American actress and singer (1925–2019)

Kaye Ballard (November 20, 1925 – January 21, 2019) was an American actress, comedian, and singer.

==Early life==
Ballard was born Catherine Gloria Balotta in Cleveland, Ohio, one of four children born to Italian immigrant parents, Lena (née Nacarato) and Vincenzo (later Vincent James) Balotta. Her parents immigrated to the United States from Calabria, a region of southern Italy.

==Career==
Ballard established herself as a musical comedian in the 1940s, joining the Spike Jones touring revue of entertainers. Capable of playing broad physical comedy as well as stand-up dialogue routines, she became familiar in television and stage productions. Ballard made her television debut on Henry Morgan's Great Talent Hunt, a short-lived program hosted by Henry Morgan which first aired January 26, 1951. In 1954, she was the first person to record the song "Fly Me to the Moon."

In 1957, she and Alice Ghostley played the two wicked stepsisters in the live telecast of Rodgers and Hammerstein's Cinderella, starring Julie Andrews in the title role. During the 1961–1963 television seasons, Ballard was a regular on The Perry Como Show, as part of the Kraft Music Hall Players, along with Don Adams, Paul Lynde, and Sandy Stewart. In 1962, she released the LP Peanuts, on which she played Lucy van Pelt from the comic strip namesake of the album (with Arthur Siegel playing Charlie Brown), and dramatizing a series of vignettes drawn from the strip's archive. In 1964, she had a guest role on The Patty Duke Show (Season 1, Episode 25), playing a teacher for would-be models. From 1967 to 1969, she co-starred as Kaye Buell, a woman whose son marries her next door neighbor's daughter, in the sitcom The Mothers-in-Law, with Eve Arden playing her neighbor. From 1970 to 1972, she appeared as a regular on The Doris Day Show, playing restaurant owner Angie Pallucci. She made appearances on the game show Match Game. In 1977, she was a guest star on The Muppet Show. She also appeared on the television series Alice, in which she played a kleptomaniac and phony medium as well as Daddy Dearest, where she guest-starred opposite Richard Lewis and Don Rickles.

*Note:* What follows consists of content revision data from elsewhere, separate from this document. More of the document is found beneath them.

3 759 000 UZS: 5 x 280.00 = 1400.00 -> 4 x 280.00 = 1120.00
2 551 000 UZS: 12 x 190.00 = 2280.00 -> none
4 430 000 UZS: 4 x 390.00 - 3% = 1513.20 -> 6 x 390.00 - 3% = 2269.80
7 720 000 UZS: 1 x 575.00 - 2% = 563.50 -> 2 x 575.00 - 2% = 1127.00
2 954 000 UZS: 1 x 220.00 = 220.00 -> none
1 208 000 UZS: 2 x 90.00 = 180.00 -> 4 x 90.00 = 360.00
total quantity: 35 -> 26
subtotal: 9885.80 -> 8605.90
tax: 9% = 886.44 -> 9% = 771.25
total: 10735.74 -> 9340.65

Ballard starred on Broadway as Helen in The Golden Apple (1954) introducing the song "Lazy Afternoon". She portrayed Ruth in Joseph Papp's The Pirates of Penzance, Rosalie in Carnival! and the title role in Molly, an unsuccessful musical adaptation of the popular radio serial The Goldbergs. She created the role of the Countess and closed out-of-town in Marc Blitzstein's Reuben, Reuben, and played Ruth Sherwood in Wonderful Town at New York City Center in 1963.

In Long Beach, California, she played Mama Morton in Chicago and fought with a vacuum cleaner as Pauline in No, No, Nanette. In 1998, she played Hattie Walker in the Paper Mill Playhouse's acclaimed revival of Stephen Sondheim's Follies. In 2005, she appeared in a road-company production of Nunsense, written by Dan Goggin. The following year, she completed her autobiography How I Lost 10 Pounds in 53 Years.

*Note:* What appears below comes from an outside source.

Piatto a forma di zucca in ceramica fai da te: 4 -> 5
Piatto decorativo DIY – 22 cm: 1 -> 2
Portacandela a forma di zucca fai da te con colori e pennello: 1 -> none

In 1995, she was awarded a Golden Palm Star on the Palm Springs Walk of Stars.

She appeared in The Super Mario Bros. Super Show! as Madam A-Go-Go, a mysterious fortune teller who appears in the episode "Fortune Teller". She also performed with The Fabulous Palm Springs Follies at the Plaza Theatre in Palm Springs, California.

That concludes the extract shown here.